È anche consulente per brand internazionali, ex presidente della United Kingdom Bartenders’ Guild, autore di best seller e inventore di attrezzature oggi diffuse. E non basta, è pure giudice richiestissimo nei concorsi di tutto il mondo.

Ha iniziato a dodici anni in Costiera Amalfitana. Oggi tutti lo chiamano “The Maestro”, e non per caso. La sua filosofia è semplice ma efficace: chi sta dietro al banco deve far sentire l’ospite a casa.

Ne abbiamo parlato con lui alla Terrazza Martini durante il Roma Bar Show. Un evento su invito, con una parata di star bartender e grande curiosità da parte del pubblico rimasto fuori, dietro le transenne.

L’intervista

Maestro, che cos’è per lei l’aperitivo italiano?

L’aperitivo è parte della nostra identità. Negli anni Sessanta non si beveva per moda, ma per stile. I locali diventavano salotti tra mezzogiorno e le cinque. Vermouth, sherry, vini fortificati: ognuno con un ruolo preciso. Non si beveva per distrarsi, ma per riconoscersi. Era un rito.

E lei quel mondo l’ha vissuto da subito.

Senza dubbio! A dodici anni servivo al bancone, a Maiori. A tredici tentai il mio primo Negroni. Il mio mentore mi diede una sberla. Non per rabbia, ma per insegnarmi che ci vuole tempo per capire un simbolo. Da lì ho imparato che servono disciplina, osservazione, errori. E pazienza.

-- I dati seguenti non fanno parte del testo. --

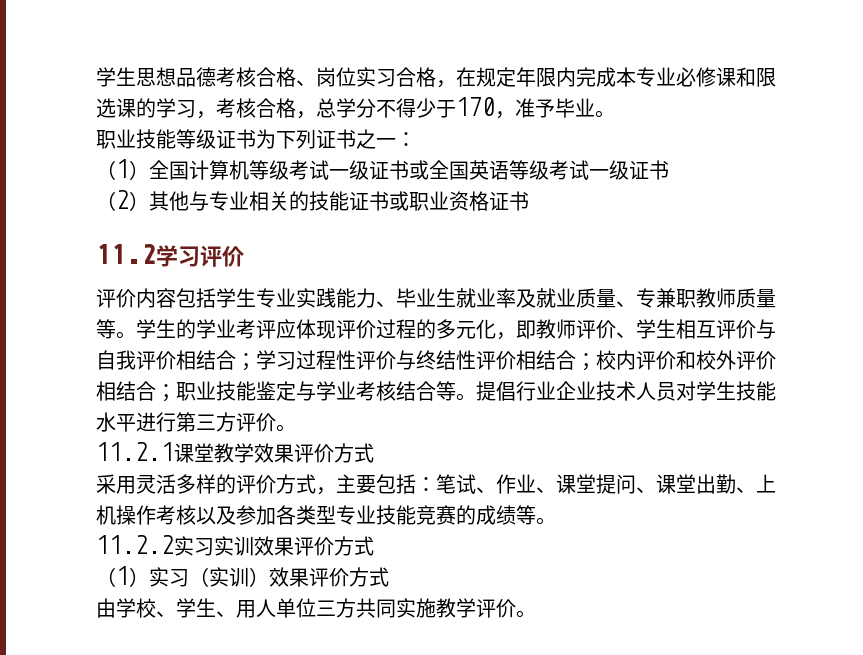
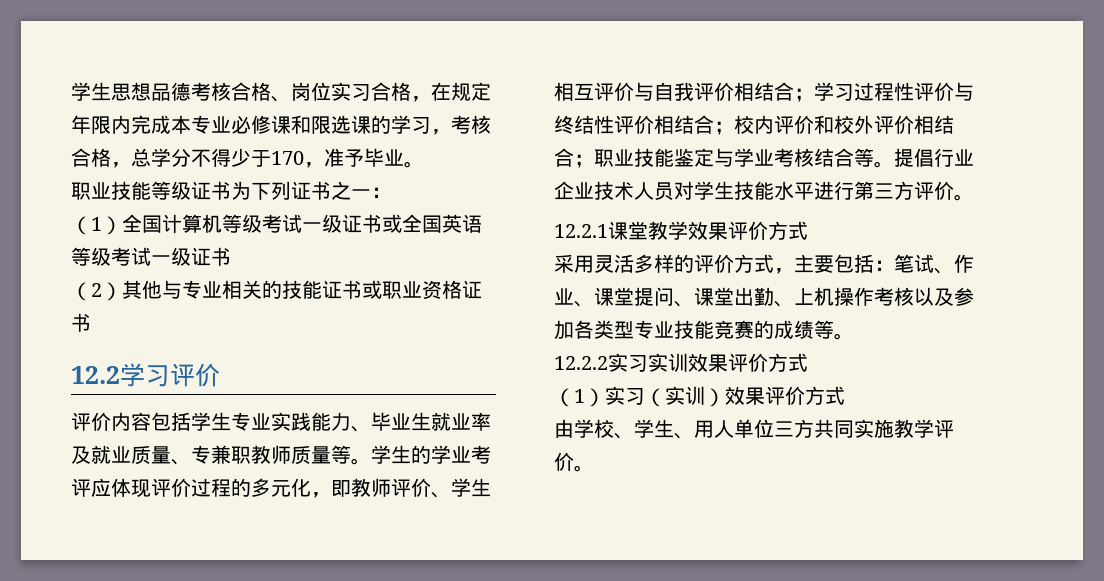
- 11.2学习评价
+ 12.2学习评价
- 11.2.1课堂教学效果评价方式
+ 12.2.1课堂教学效果评价方式
- 11.2.2实习实训效果评价方式
+ 12.2.2实习实训效果评价方式

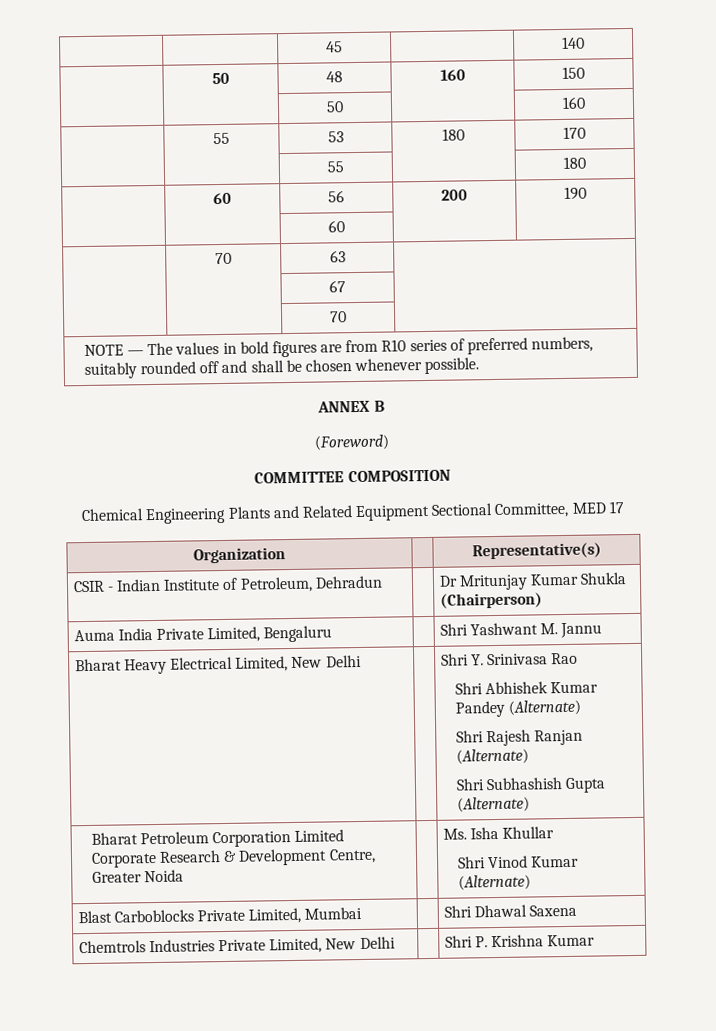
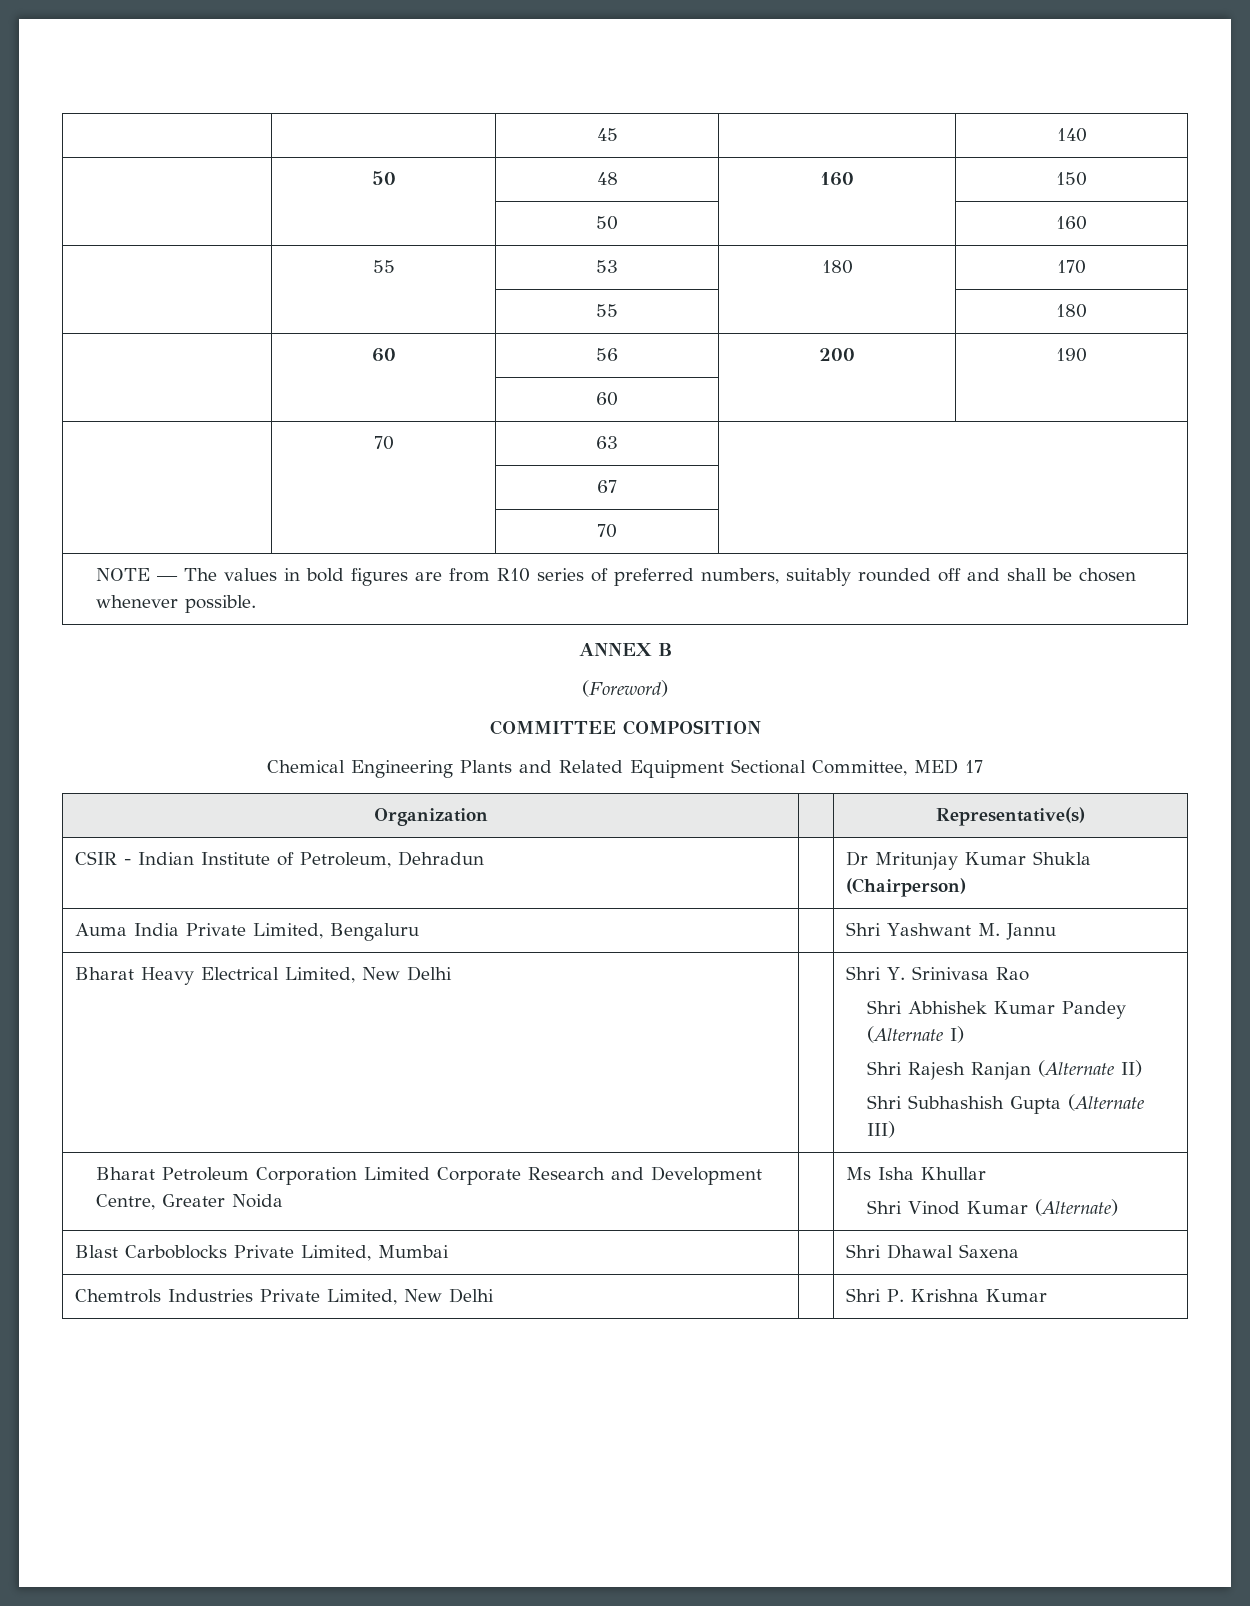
  Bharat Heavy Electrical Limited, New Delhi | | Shri Y. Srinivasa Rao
- Shri Abhishek Kumar Pandey (Alternate)
- Shri Rajesh Ranjan (Alternate)
- Shri Subhashish Gupta (Alternate)
+ Shri Abhishek Kumar Pandey (Alternate I)
+ Shri Rajesh Ranjan (Alternate II)
+ Shri Subhashish Gupta (Alternate III)
- Bharat Petroleum Corporation Limited Corporate Research & Development Centre, Greater Noida | | Ms. Isha Khullar
+ Bharat Petroleum Corporation Limited Corporate Research and Development Centre, Greater Noida | | Ms Isha Khullar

Oggi com’è cambiato il mestiere?

Oggi i ragazzi sono preparati, conoscono tutto. Ma non basta. La differenza la fa l’accoglienza. Un drink perfetto non dice nulla se non sai leggere chi hai davanti. La tecnica si insegna. L’intelligenza emotiva, no. Quella si coltiva con il tempo.

E cosa pensa dei robot nei bar?

Shakerano bene, certo. Ma non capiscono se hai avuto una giornata storta. Non leggono i silenzi. Non sorridono con gli occhi. Il servizio è ascolto, empatia, intuizione. Nessuna macchina può farlo. Questo mestiere è profondamente umano.

Lei conosce sia i concorsi IBA che i 50 Best Bars. Che differenze vede?

Due mondi diversi. L’IBA è una comunità, un’eredità che si tramanda. I 50 Best premiano l’immagine, l’impatto. Non è questione di meglio o peggio. Ma un bar non vive solo di luci: vive di relazioni. L’IBA questo lo sa bene.

Possono convivere?

Certo, se non si confondono i ruoli. L’IBA guarda alla persona. I 50 Best al risultato. Uno è scuola. L’altro è show. Servono entrambi, ma vanno letti per quello che sono.

Che ruolo ha la memoria nel suo lavoro?

Essenziale. Le mode passano, ma ciò che succede dietro al banco resta. Ho visto storie d’amore, addii, silenzi eloquenti. Il bar è uno specchio. Se gli togli l’anima, resta un contenitore.

Che consiglio darebbe ai giovani bartender?

Ascoltate. Non correte. Non inseguite i like. Un cocktail perfetto conta poco se non lascia il segno. Studiate, viaggiate, ma soprattutto: osservate chi avete davanti. Non siete solisti. Siete artigiani dell’incontro.

Ha anticipato il trend dei low alcol. Cosa pensa della loro crescita?

È giusto che crescano. Ma devono avere anima. Anche un analcolico merita rispetto. Non è questione di alcol. È questione di attenzione. Anche un bicchiere d’acqua può essere speciale, se lo servi con cura.

Si emoziona ancora dietro al banco?

Sempre. Quando un cliente torna e dice “Avevo bisogno di essere qui”, capisco perché faccio questo lavoro. Non serviamo solo drink. Serviamo momenti. Emozioni. E ogni volta che sento quel grazie silenzioso, so che è una vocazione, non un mestiere.

Cos’è che fa davvero la differenza?

L’anima. La tecnica si può superare. L’ospitalità vera no. Non si insegna: si coltiva. Se ce l’hai, resta con te.